Qu’attendre désormais de cette mise sous tutelle ? Pour l’heure, Donald Trump évoque une transition à même de convenir aux Etats-Unis, à savoir à ce que lui considère comme acceptable, ce qui peut prendre beaucoup de temps. D’un point de vue juridique, nombre d’observateurs brandissent le droit international onusien comme rempart à l’expansionnisme trumpien. Mais là encore, le locataire de la Maison Blanche en a cure. En tant que membre permanent du Conseil de Sécurité, les Etats-Unis opposeront leur veto en cas de résolution condamnant l’enlèvement de Nicolàs Maduro et le coup de force. Restent donc la Russie, la Chine et l’Europe. Cette opération militaire peut apparaître comme un coup de semonce à l’endroit de Vladimir Poutine, (qui perd au passage un allié précieux en la personne de Nicolàs Maduro) alors que s’enlisent les négociations de paix dans le cadre du règlement du conflit russo-ukrainien. Pour autant, et dans une certaine mesure, elle légitime aussi l’invasion de l’Ukraine par la Russie. Quand Vladimir Poutine évoquait les « nazis ukrainiens » pour justifier son intervention, Donald Trump évoque les narco-trafiquants vénézuéliens avec à leur tête Nicolas Maduro. Parallèlement, il sera difficile aux Etats-Unis de condamner l’invasion de Taiwan par la Chine si celle-ci devait s’y employer, Pékin étant alors en capacité de commenter l’aspect fallacieux de l’opération Absolute resolve pour potentiellement se justifier. Pour autant, l’Empire du Milieu, consciente du caractère impétueux et imprévisible de Donald Trump ne commettra pas l’erreur de procéder à une quelconque invasion de Taiwan tant que la question vénézuélienne ne sera pas réglée, si elle y procède un jour désormais.

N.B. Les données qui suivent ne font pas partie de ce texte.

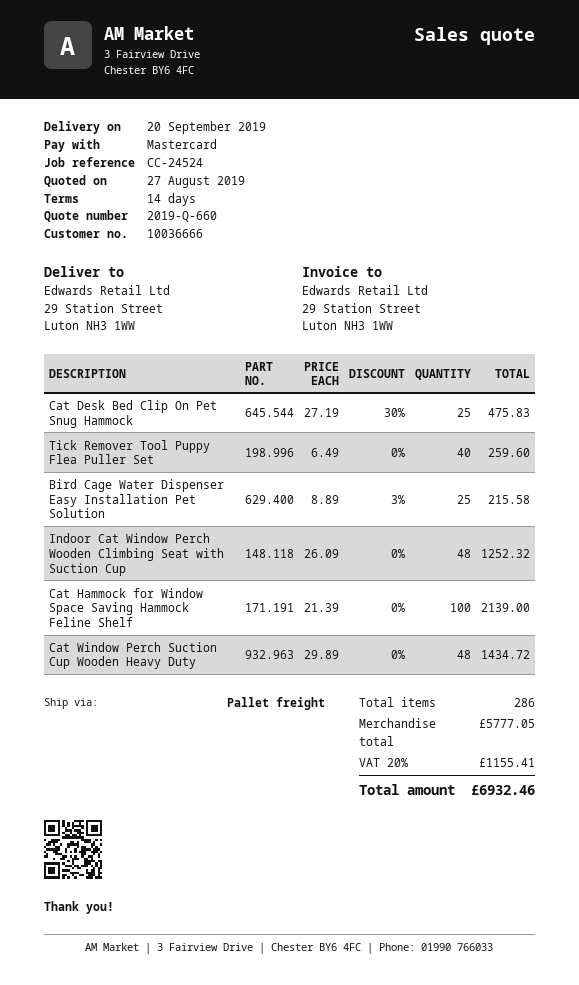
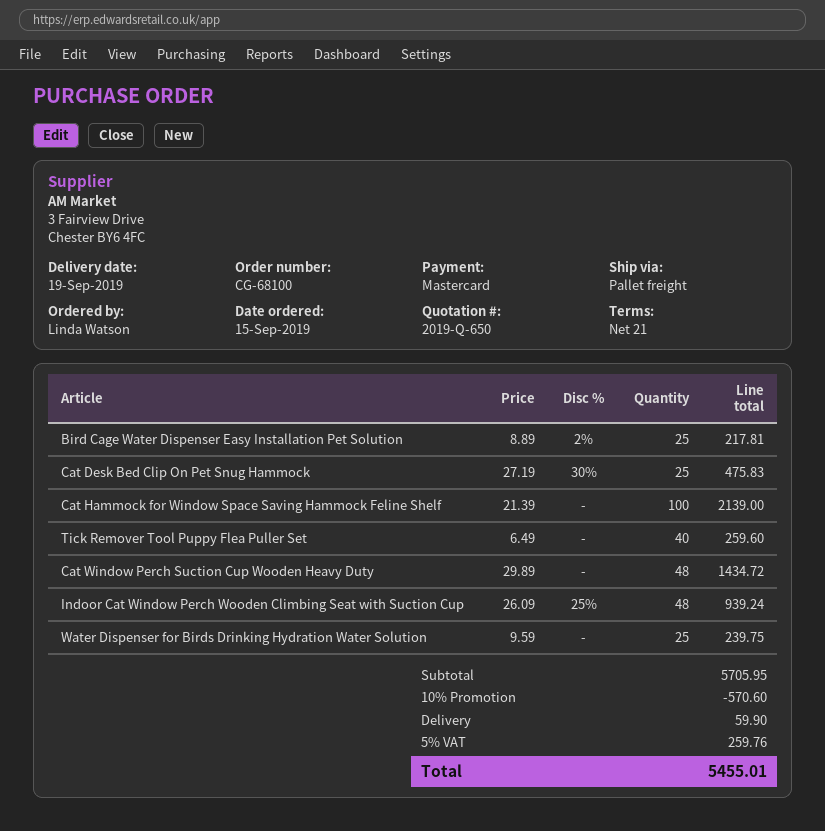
quote number: 2019-Q-660 -> 2019-Q-650
delivery date: 2019-09-20 -> 2019-09-19
payment terms: 14 days -> 21 days
Bird Cage Water Dispenser Easy Installation Pet Solution: 25 x 8.89 - 3% = 215.58 -> 25 x 8.89 - 2% = 217.81
Indoor Cat Window Perch Wooden Climbing Seat with Suction Cup: 48 x 26.09 = 1252.32 -> 48 x 26.09 - 25% = 939.24
Water Dispenser for Birds Drinking Hydration Water Solution: none -> 25 x 9.59 = 239.75
subtotal: 5777.05 -> 5705.95
discount: none -> 10% = 570.60
shipping: none -> 59.90
tax: 20% = 1155.41 -> 5% = 259.76
total: 6932.46 -> 5455.01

Hugo Chavez et juntes militaires

Quant à l’Europe, si elle condamne la méthode employée par l’allié américain, elle se réjouit de la chute de Nicolàs Maduro, l’homme qui a dilapidé à son profit, l’héritage de la révolution bolivarienne d’Hugo Chavez. Cependant, consciente du poids des Etats-Unis dans les négociations avec la Russie, encore incapable de faire front politiquement et militairement à Vladimir Poutine, l’Europe préfère soigner ses rapports avec les Etats-Unis en se montrant mesurée dans ses réactions et ce afin de ne pas contrarier son président, si versatile, quitte à se retrouver affaiblie dans sa défense du droit international et de la démocratie. Entre la diplomatie du courage et de la lâcheté, l’Europe a choisi son camp et Donald Trump en diplomate de circonstances l’a parfaitement compris. Usant de la doctrine Monroe à sa guise et l’interprétant à sa convenance, Donald Trump a réhabilité l’impérialisme prédateur des Etats-Unis, celui qui destitué Salvador Allende au Chili en 1973 ou soutenu les juntes militaires au Brésil et en Argentine dans les années soixante-dix. Mais l’homme se moque des références historiques, Donald Trump a compris et sait qu’il peut faire ce qu’il veut car les Etats-Unis restent encore la première puissance mondiale. Quitte à briser près de quatre-vingt-ans de multilatéralisme au profit d’une diplomatie et d’une démocratie ilibérales.